Videodança como lente de análise em Someday de Spike Jonze
A videodança é uma linguagem híbrida entre o audiovisual e a dança. Ela se estrutura a partir do movimento, da coreografia, da câmera e da edição como elementos igualmente coreográficos. Não se trata apenas de registrar dança, mas de criar uma experiência sensorial onde o movimento do corpo e da câmera se entrelaçam, muitas vezes em sincronia com o som (ou o silêncio).
Spike Jonze dirigiu um curta em que Pedro Pascal, em plena metrópole, coloca os AirPods 4 e o mundo ao redor muda: o ruído da cidade se dissolve, e ele entra numa espécie de transe coreográfico. A cidade toda dança acompanhando à música que só ele ouve. Spike Jonze, como em “Weapon of Choice” ou “Praise You”, constrói uma coreografia do cotidiano urbano atravessada por esse corpo dançando em meio ao caos interno.
Após o fim de um relacionamento, um homem caminha pela cidade. Os ombros caídos, o olhar perdido, o silêncio interno pesam em seus passos. Ao seu redor, tudo parece refletir esse estado: o céu é opaco, os prédios, desbotados, o movimento urbano, indiferente. A cidade pulsa em tons frios e abafados, como se compartilhasse de sua solidão.
Ele coloca os AirPods 4. Uma música suave e melancólica começa a tocar, e algo imperceptível começa a mudar. Como por encantamento, o mundo ao redor entra em sintonia com o som. A cadência dos passos dos transeuntes denotam que tudo parece dançar com ele. A cidade se move agora num balé contido, harmônico, como se acolhesse sua dor.
Um homem se aproxima pedindo informações. Ele ativa o modo ambiente para ouvir, e o ruído do mundo real invade de novo: buzinas, motores, vozes entrecortadas. A mágica se desfaz, e a realidade volta a pesar.
É então que, do outro lado da rua, ele o vê — ou melhor, vê a si mesmo. Uma versão luminosa, leve, cercado de amigas em um espaço vibrante, iluminado por cores quentes. Aquele “outro eu” sorri, dança, parece em paz. A trilha sonora muda junto: agora é alegre, pulsante, de um ritmo que convida ao movimento pleno.
A câmera acompanha Pedro Pascal, o protagonista, nesse novo percurso. Seus gestos ganham amplitude, fluidez e propósito. Ele atravessa a cidade dançando, e a cidade dança com ele. Os encontros com outras pessoas se tornam momentos coreográficos: abraços que giram, olhares que conduzem, movimentos que se entrelaçam com o espaço urbano. Há liberdade, alegria, um respiro coletivo que transforma o concreto em poesia.

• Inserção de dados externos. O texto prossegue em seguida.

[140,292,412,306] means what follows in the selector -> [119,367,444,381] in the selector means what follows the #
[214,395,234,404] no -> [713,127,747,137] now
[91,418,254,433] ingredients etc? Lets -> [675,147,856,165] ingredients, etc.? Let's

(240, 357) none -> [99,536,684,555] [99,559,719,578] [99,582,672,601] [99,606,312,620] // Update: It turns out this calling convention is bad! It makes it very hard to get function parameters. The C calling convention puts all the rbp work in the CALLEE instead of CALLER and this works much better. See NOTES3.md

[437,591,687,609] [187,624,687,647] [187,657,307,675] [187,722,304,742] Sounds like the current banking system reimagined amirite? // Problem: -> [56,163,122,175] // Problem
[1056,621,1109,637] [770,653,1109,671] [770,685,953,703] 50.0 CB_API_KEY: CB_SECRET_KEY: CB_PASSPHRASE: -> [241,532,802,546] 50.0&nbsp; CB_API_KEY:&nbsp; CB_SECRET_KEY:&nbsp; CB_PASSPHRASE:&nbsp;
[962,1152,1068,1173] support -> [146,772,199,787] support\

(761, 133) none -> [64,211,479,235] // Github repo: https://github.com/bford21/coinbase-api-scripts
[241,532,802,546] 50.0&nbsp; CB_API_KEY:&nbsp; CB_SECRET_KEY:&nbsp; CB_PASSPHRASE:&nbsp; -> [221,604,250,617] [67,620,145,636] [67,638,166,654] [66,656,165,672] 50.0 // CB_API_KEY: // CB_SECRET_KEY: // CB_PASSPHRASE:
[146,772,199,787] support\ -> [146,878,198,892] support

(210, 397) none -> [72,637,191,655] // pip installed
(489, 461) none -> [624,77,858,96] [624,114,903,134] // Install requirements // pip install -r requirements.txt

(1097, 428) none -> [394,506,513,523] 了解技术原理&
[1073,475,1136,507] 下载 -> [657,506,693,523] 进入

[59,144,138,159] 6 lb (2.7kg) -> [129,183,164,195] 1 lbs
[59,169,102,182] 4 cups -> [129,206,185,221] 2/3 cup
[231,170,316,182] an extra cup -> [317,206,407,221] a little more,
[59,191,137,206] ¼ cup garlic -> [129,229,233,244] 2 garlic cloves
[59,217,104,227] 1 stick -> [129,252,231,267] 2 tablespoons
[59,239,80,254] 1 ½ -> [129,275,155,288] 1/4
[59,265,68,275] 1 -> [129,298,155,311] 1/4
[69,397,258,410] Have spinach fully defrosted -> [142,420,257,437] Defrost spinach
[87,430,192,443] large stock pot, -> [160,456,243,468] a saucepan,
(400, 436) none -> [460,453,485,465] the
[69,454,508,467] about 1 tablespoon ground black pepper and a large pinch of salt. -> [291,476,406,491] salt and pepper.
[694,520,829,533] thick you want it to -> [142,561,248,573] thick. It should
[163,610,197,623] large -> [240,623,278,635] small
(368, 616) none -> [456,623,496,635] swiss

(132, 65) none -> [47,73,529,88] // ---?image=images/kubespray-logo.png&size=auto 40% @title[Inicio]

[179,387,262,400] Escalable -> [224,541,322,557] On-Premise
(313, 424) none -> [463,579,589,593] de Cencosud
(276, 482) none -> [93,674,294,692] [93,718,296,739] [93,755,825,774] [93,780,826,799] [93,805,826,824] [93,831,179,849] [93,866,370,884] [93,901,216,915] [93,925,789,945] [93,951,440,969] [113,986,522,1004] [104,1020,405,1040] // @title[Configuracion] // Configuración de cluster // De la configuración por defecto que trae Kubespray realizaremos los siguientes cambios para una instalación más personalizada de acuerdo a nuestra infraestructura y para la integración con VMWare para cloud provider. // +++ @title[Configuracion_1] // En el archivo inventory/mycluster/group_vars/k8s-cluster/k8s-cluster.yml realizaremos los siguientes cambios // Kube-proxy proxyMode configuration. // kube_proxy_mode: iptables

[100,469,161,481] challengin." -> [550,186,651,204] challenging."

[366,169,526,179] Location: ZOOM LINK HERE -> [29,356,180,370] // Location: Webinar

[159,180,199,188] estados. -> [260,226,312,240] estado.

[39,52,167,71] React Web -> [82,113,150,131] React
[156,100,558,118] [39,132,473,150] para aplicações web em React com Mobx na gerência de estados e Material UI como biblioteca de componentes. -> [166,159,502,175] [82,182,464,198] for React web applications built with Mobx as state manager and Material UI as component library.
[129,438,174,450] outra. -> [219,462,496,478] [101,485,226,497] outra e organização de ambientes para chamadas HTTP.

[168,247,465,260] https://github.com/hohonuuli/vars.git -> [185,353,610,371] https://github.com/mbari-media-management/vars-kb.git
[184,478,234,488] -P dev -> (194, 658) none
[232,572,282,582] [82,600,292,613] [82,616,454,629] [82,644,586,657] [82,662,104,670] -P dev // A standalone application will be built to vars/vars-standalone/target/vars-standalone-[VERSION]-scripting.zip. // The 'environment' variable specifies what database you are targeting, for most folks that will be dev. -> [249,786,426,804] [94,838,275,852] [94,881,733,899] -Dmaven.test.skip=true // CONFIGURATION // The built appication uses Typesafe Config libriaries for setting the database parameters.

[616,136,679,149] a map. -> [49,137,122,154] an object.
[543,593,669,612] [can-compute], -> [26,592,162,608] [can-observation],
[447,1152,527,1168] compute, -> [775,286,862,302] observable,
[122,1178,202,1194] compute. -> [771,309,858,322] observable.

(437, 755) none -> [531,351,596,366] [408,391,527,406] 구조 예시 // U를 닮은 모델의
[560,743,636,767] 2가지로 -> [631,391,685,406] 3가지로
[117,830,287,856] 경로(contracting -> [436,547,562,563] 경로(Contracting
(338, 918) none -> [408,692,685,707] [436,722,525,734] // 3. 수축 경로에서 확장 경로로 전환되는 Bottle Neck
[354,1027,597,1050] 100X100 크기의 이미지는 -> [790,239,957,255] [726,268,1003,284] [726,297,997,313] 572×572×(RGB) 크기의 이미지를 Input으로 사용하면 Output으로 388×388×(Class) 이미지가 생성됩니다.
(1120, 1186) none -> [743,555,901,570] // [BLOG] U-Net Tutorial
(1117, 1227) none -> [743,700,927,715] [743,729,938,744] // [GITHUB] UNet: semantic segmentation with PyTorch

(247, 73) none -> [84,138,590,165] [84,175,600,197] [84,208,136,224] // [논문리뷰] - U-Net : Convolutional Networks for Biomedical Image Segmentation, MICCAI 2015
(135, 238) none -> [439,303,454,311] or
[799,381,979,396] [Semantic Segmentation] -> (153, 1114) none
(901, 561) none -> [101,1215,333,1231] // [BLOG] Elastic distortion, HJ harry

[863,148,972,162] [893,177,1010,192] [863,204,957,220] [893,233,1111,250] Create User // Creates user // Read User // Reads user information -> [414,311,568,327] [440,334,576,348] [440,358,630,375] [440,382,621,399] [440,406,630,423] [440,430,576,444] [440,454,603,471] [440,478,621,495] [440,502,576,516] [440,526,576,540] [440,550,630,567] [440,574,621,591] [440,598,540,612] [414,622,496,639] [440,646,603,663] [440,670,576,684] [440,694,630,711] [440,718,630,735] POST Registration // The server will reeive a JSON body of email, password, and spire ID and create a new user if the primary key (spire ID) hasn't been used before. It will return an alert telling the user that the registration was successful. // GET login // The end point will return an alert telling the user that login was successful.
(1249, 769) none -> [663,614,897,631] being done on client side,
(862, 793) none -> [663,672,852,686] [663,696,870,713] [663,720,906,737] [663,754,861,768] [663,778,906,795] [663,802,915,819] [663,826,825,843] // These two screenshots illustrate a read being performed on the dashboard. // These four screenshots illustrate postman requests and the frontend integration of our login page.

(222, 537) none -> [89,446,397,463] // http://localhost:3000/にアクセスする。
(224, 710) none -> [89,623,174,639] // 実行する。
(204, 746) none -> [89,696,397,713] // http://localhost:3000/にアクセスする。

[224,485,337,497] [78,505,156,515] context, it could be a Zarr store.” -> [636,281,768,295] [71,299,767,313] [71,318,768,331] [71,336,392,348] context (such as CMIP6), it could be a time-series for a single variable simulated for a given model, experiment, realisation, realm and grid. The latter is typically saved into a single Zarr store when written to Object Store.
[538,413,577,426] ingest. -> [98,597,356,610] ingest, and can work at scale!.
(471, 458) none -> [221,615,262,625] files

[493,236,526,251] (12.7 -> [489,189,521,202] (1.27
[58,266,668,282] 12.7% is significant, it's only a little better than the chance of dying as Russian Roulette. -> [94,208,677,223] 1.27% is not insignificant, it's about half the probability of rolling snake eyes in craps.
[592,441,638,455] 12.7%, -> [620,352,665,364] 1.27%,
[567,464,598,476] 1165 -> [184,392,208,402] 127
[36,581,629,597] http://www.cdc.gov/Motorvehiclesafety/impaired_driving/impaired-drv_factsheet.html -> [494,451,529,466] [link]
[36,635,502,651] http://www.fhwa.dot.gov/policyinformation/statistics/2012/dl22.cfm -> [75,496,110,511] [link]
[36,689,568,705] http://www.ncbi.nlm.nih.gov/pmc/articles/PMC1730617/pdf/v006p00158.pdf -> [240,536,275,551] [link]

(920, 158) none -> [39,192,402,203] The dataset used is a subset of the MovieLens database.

Até que, ao fim desse percurso dançante, ele — a versão luminosa — reencontra aquele que era antes: o homem triste. Os dois se encaram por um instante. E nesse breve encontro de olhares, algo se redime. Há esperança.
Na cena final, ele — agora transformado — recoloca os AirPods. A música volta a tocar. A cidade segue sendo cidade, mas algo mudou: os transeuntes, ainda vestidos com tons neutros, agora trazem detalhes coloridos em suas roupas. Um lenço, um sapato, uma manga vibrante. É sutil, mas claro: as pulsões de tristeza e alegria coexistem, atravessam o cotidiano, e são estados em trânsito. O mundo continua, mas o olhar que o vê agora dança.
O silêncio como coreografia: cancelamento ativo de ruído
Na perspectiva da videodança, o cancelamento de ruído não é apenas um recurso tecnológico — ele se torna um elemento narrativo. O silêncio parcial, criado pelos AirPods, molda o modo como Pedro Pascal se move. A câmera de Jonze dança junto com ele, mergulhando o espectador nessa bolha sensorial. O espaço sonoro se transforma em movimento: o corpo de Pascal responde à música interna, mas também aos movimentos coreografados do mundo externo.
Sob a lente da videodança, o filme não é só sobre fones de ouvido — é sobre o efeito que eles têm sobre o corpo. É sobre o espaço íntimo e ao mesmo tempo conectado que se cria no meio do público. Pedro Pascal dança, não por performance, mas porque finalmente ele pode "se ouvir". É um novo tipo de liberdade, um novo tipo de escuta — e de movimento.